# are beetle and jetta/golf parts interchangeable??



## gonebuggie (Nov 12, 2004)

***Are beetle and jetta/golf parts interchangeable??***

recently bought a 2000 beetle and can't find some of the parts that i need listed under "beetle." but i know that the new beetle is based on the golf/jetta platform so i'm wondering if some basic parts are interchangeable. specifically the radiator support. any help or ideas at all would be very much appreciated. thanks and have a great weekend!

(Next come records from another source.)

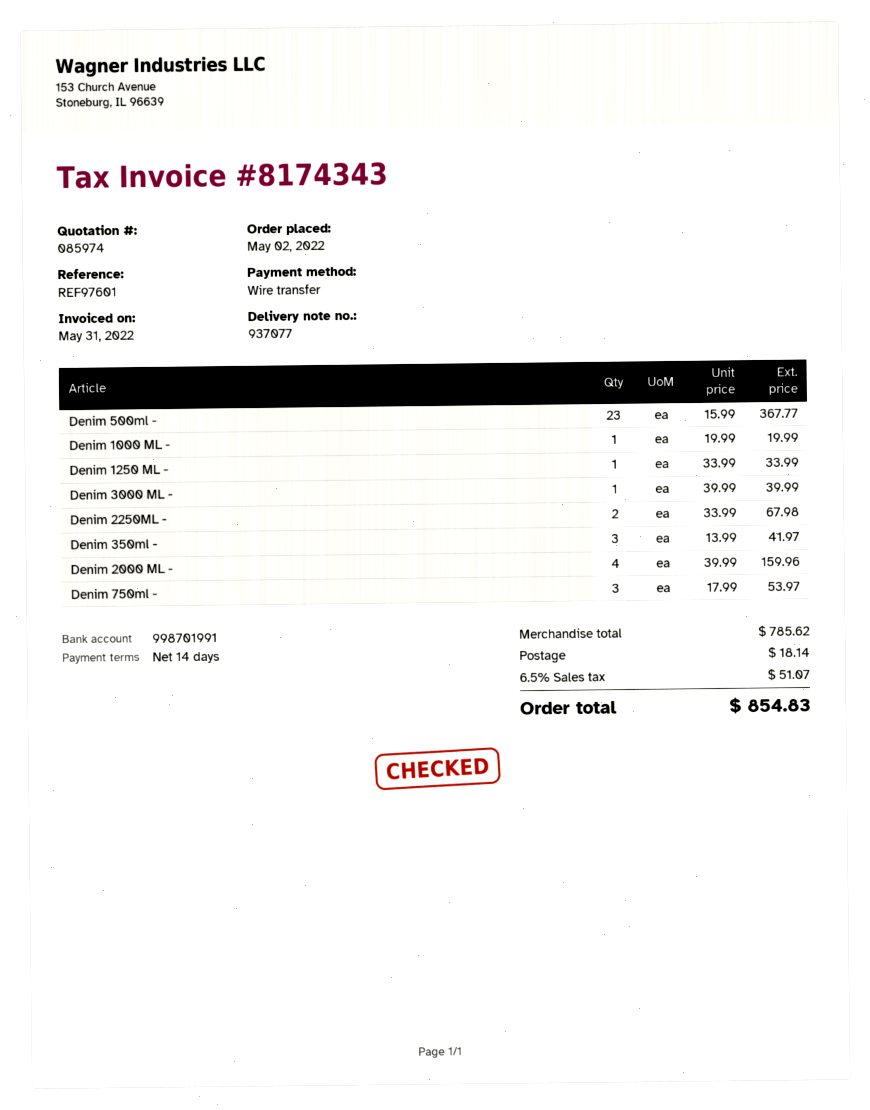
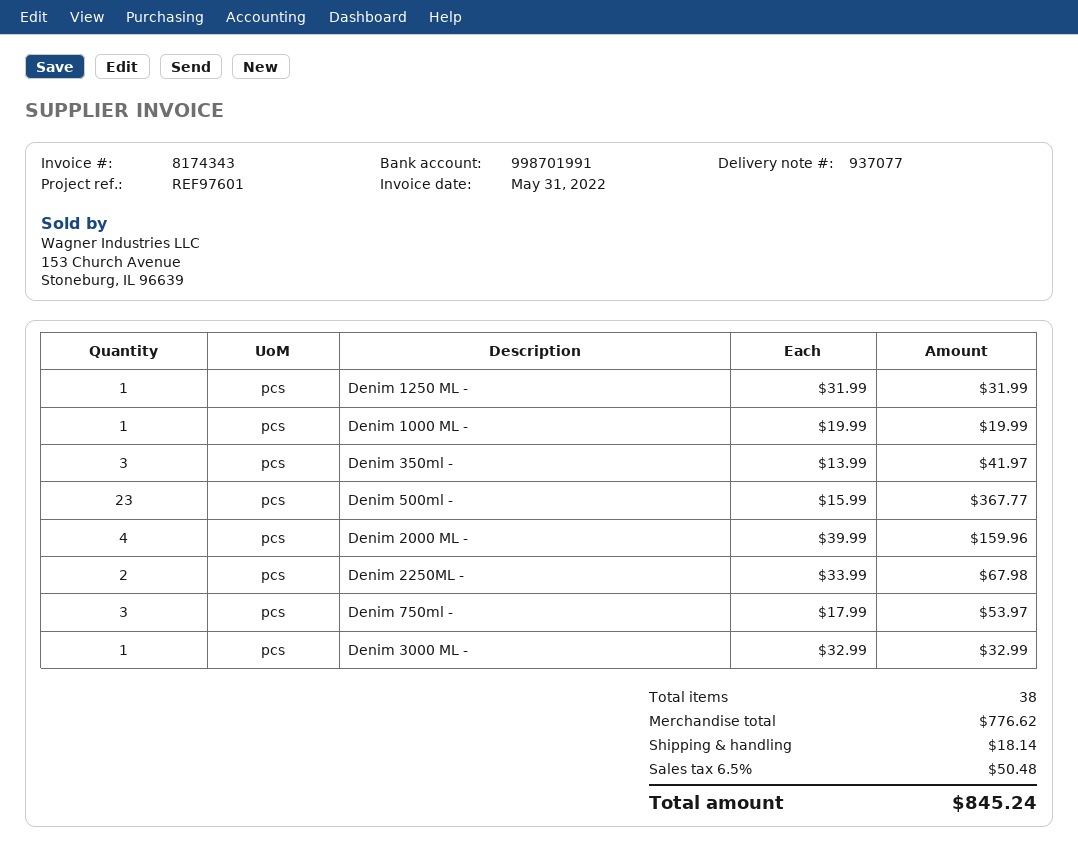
Denim 1250 ML -: 1 x 33.99 = 33.99 -> 1 x 31.99 = 31.99
Denim 3000 ML -: 1 x 39.99 = 39.99 -> 1 x 32.99 = 32.99
subtotal: 785.62 -> 776.62
tax: 6.5% = 51.07 -> 6.5% = 50.48
total: 854.83 -> 845.24

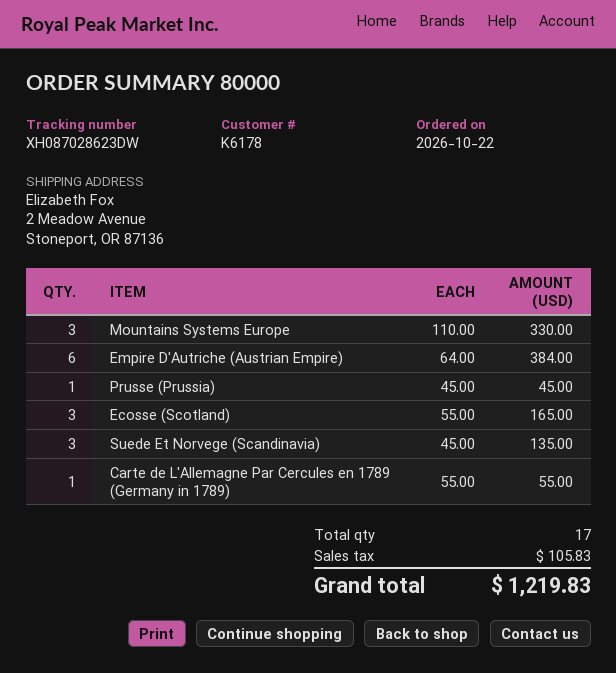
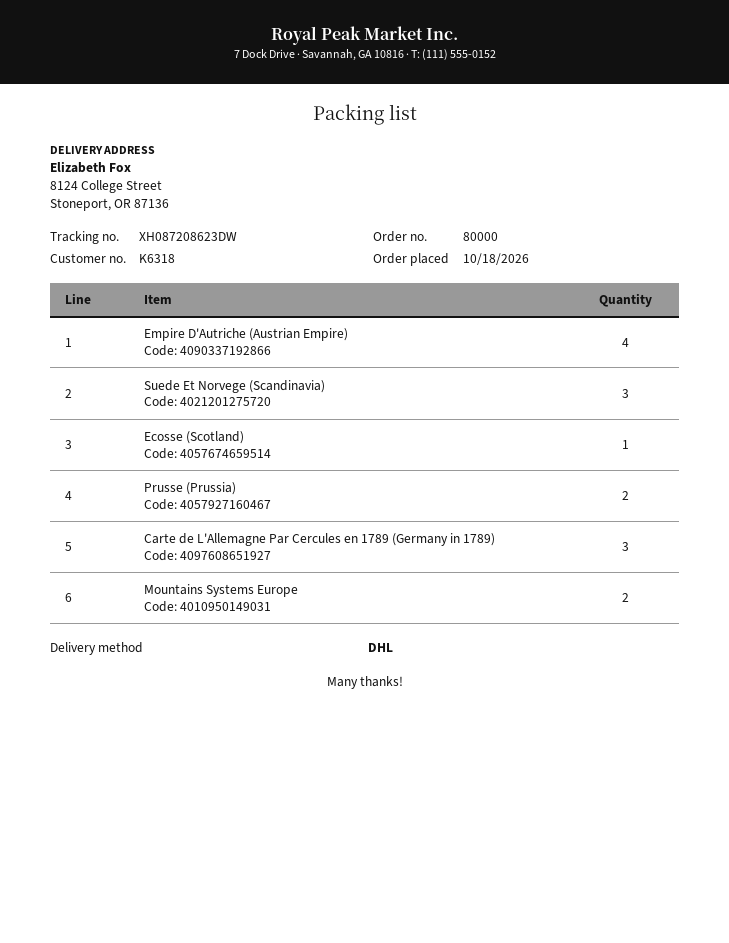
order date: 2026-10-22 -> 2026-10-18
customer number: K6178 -> K6318
tracking number: XH087028623DW -> XH087208623DW
ship to: 2 Meadow Avenue, Stoneport, OR 87136 -> 8124 College Street, Stoneport, OR 87136
Mountains Systems Europe: 3 -> 2
Empire D'Autriche (Austrian Empire): 6 -> 4
Prusse (Prussia): 1 -> 2
Ecosse (Scotland): 3 -> 1
Carte de L'Allemagne Par Cercules en 1789 (Germany in 1789): 1 -> 3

_Modified by gonebuggie at 10:03 AM 11-12-2004_


----------



## 1.8T_Moe (Sep 19, 2004)

*Re: **Are beetle and jetta/golf parts interchangeable??** (gonebuggie)*

Most stuff is interchangable, unless it came off of a VR6 car. Engine wise, hoses and what not are different just because of the limited engine space. 
Have no idea if the radiator support's are the same though, but somebody on here should.
Good site to check out http://www.newbeetle.org


----------



## gonebuggie (Nov 12, 2004)

thanks, that's good to know. i'm hoping someone else knows whether the supports are interchangeable. i checked out the website and couldn't find a good place to post about this, any ideas?


----------



## BigBlockBug (Oct 7, 2003)

*Re: (gonebuggie)*

radiator support is unique to the beetle, sorry to say


----------